Total Sales: SUM({amount})
Order Count: COUNT({internalid})
Average Order: AVG({amount})
Last Order: MAX({trandate})

Grouping: Customer Date Filter: Last 12 months

Advanced Techniques

1. Conditional Aggregation

Use CASE statements for complex calculations:

Revenue by Status: SUM(CASE WHEN {status} = 'Closed Won' THEN {amount} ELSE 0 END)

2. Percentage Calculations

Percentage of Total: ROUND(({amount} / SUM({amount}) OVER()) * 100, 2)

3. Running Totals

Running Total: SUM({amount}) OVER (ORDER BY {trandate})
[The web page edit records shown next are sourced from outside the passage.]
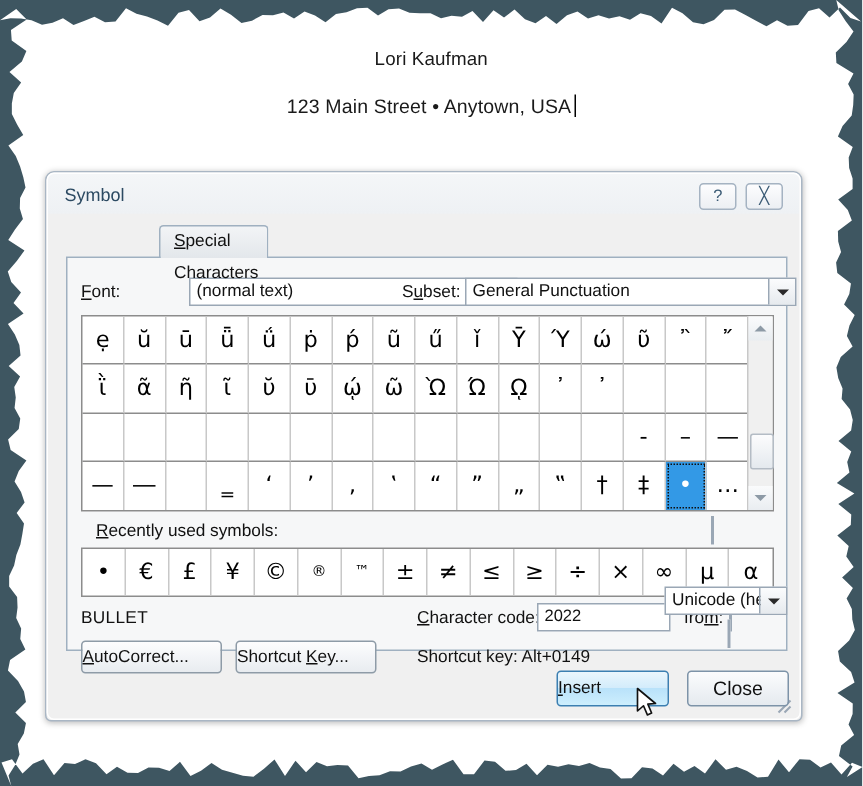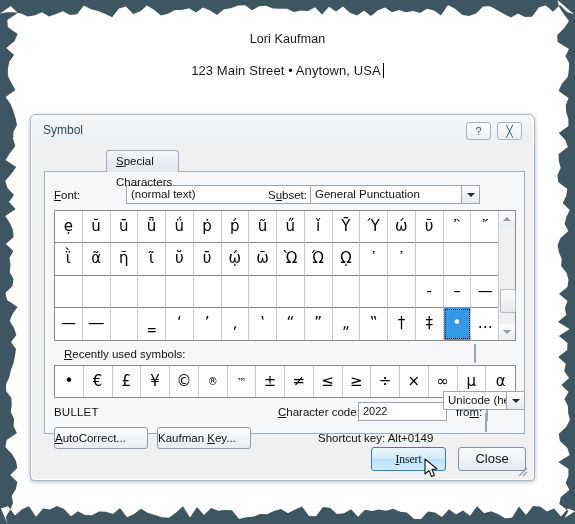--- a/index.html
+++ b/index.html
@@ -185,21 +185,21 @@
     justify-content: center;
   }
   .combo .arrow i {
     width: 0; height: 0;
     border-left: 4px solid transparent;
     border-right: 4px solid transparent;
     border-top: 4px solid #2a2a2a;
     display: block;
   }
   #font-combo   { left: 41px;  top: 13px; width: 219px; margin-left: 40px; }
-  #subset-combo { left: 265px; top: 13px; width: 170px; }
+  #subset-combo { left: 265px; top: 13px; width: 221px; }
 
   
   #grid-wrap {
     position: absolute;
     left: 9px;
     top: 38px;
     width: 462px;
     height: 131px;
     border: 1px solid #8c8c8c;
     background: #ffffff;
@@ -353,40 +353,38 @@
     box-sizing: border-box;
   }
   #autocorrect-btn { left: 9px;   top: 255px; width: 94px; height: 22px; line-height: 20px; }
   #shortcutkey-btn { left: 112px; top: 255px; width: 94px; height: 22px; line-height: 20px; }
   #shortcut-text {
     position: absolute;
     left: 233px;
     top: 260px;
     font-size: 11.5px;
     color: #111;
-    margin-left: 40px;
   }
 
   
   #insert-btn {
     position: absolute;
     left: 371px;
     top: 447px;
     width: 75px;
     height: 24px;
     border: 1px solid #3c7fb1;
     border-radius: 3px;
     background: linear-gradient(#eaf6fd, #d3ecfb 48%, #b9e2fa 50%, #cdeefd);
     font-size: 11.5px;
     line-height: 22px;
-    text-align: center;
+    text-align: left;
     color: #111;
     box-sizing: border-box;
     z-index: 12;
-    font-family: Liberation Serif, serif;
   }
   #close-footer-btn {
     position: absolute;
     left: 458px;
     top: 447px;
     width: 68px;
     height: 24px;
     border: 1px solid #7d93a8;
     border-radius: 3px;
     background: linear-gradient(#fbfcfd, #e5eaef);
@@ -553,21 +551,21 @@
 
       <div class="lbl" id="charcode-label"><span class="u">C</span>haracter code:</div>
       <div id="charcode-box">
         <div class="val">2022</div>
       </div>
 
       <div class="lbl" id="from-label">fro<span class="u">m</span>:</div>
       <div class="combo" style="left:441px; top:230px; width:0;"></div>
 
       <div id="autocorrect-btn" class="btn"><span class="u">A</span><span>utoCorrect...</span></div>
-      <div id="shortcutkey-btn" class="btn"><span>Kaufman </span><span class="u">K</span><span>ey...</span></div>
+      <div id="shortcutkey-btn" class="btn"><span>Shortcut </span><span class="u">K</span><span>ey...</span></div>
       <div id="shortcut-text">Shortcut key: Alt+0149</div>
     </div>
   </div>
 
   <div class="combo" id="from-combo-real" style="position:absolute; left:454px; top:298px; width:0;"></div>
 
   <div id="resize-grip">
     <svg width="12" height="12" viewBox="0 0 12 12">
       <path d="M11 3 L3 11 M11 7 L7 11" stroke="#9aa7b5" stroke-width="1.4" fill="none"></path>
     </svg>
4. Period-over-Period Comparisons

Previous Period: LAG(SUM({amount}), 1) OVER (ORDER BY {period})
Growth Rate: ROUND(((SUM({amount}) - LAG(SUM({amount}), 1) OVER (ORDER BY {period})) / LAG(SUM({amount}), 1) OVER (ORDER BY {period})) * 100, 2)

Optimization Strategies

1. Limit Results

  • Use appropriate date filters
  • Set reasonable result limits (4000 rows max)
  • Focus on recent, relevant data

2. Reduce Columns

  • Include only essential columns
  • Remove memo fields and long text
  • Avoid calculated fields that aren't needed

3. Use Filters Effectively

  • Filter by status (e.g., "Closed Won" sales)
  • Filter by date ranges
  • Filter by relevant departments/locations

4. Group and Summarize

  • Always use GROUP BY for aggregated data
  • Summarize at the NetSuite level, not in RightInsight
  • Use appropriate aggregation functions

Common Mistakes to Avoid

❌ Don't Do This:

  • Return individual transaction lines
  • Include all possible columns
  • Use very broad date ranges
  • Forget to group and summarize
  • Include memo fields or long text

✅ Do This Instead:

  • Return summarized data by period/category
  • Include only relevant columns
  • Use focused date ranges
  • Group and aggregate in NetSuite
  • Keep text fields short and relevant

Testing Your Searches

Before using with RightInsight:

  1. Run the search in NetSuite - Verify it returns expected data
  2. Check result count - Should be 4000 rows or less
  3. Review column content - Ensure data is clean and relevant
  4. Test with RightInsight - Try a simple question first

Best Practices Summary

  1. Summarize First: Group and aggregate data in NetSuite
  2. Focus on Metrics: Include key business metrics
  3. Use Appropriate Periods: Recent, relevant time ranges
  4. Limit Results: Keep searches focused and manageable
  5. Test Thoroughly: Verify searches work before using with RightInsight
  6. Iterate and Improve: Refine searches based on analysis results

Example Search Configurations

Monthly Sales Summary

  • Type: Transaction
  • Criteria: Date = Last 24 months, Type = Sales Order
  • Columns: Customer, Period (MM-YYYY), Total Amount
  • Grouping: Customer, Period
  • Aggregation: SUM(Amount)

Quarterly Product Performance

  • Type: Transaction
  • Criteria: Date = Last 4 quarters, Type = Sales Order
  • Columns: Product, Quarter, Total Revenue, Total Quantity
  • Grouping: Product, Quarter
  • Aggregation: SUM(Amount), SUM(Quantity)

Customer Lifetime Value

  • Type: Transaction
  • Criteria: Date = All time, Type = Sales Order
  • Columns: Customer, Total Revenue, Order Count, Average Order
  • Grouping: Customer
  • Aggregation: SUM(Amount), COUNT(Internal ID), AVG(Amount)

Remember: The goal is to provide RightInsight with clean, summarized data that tells a story, not raw transaction details. Focus on business insights, not data dumps!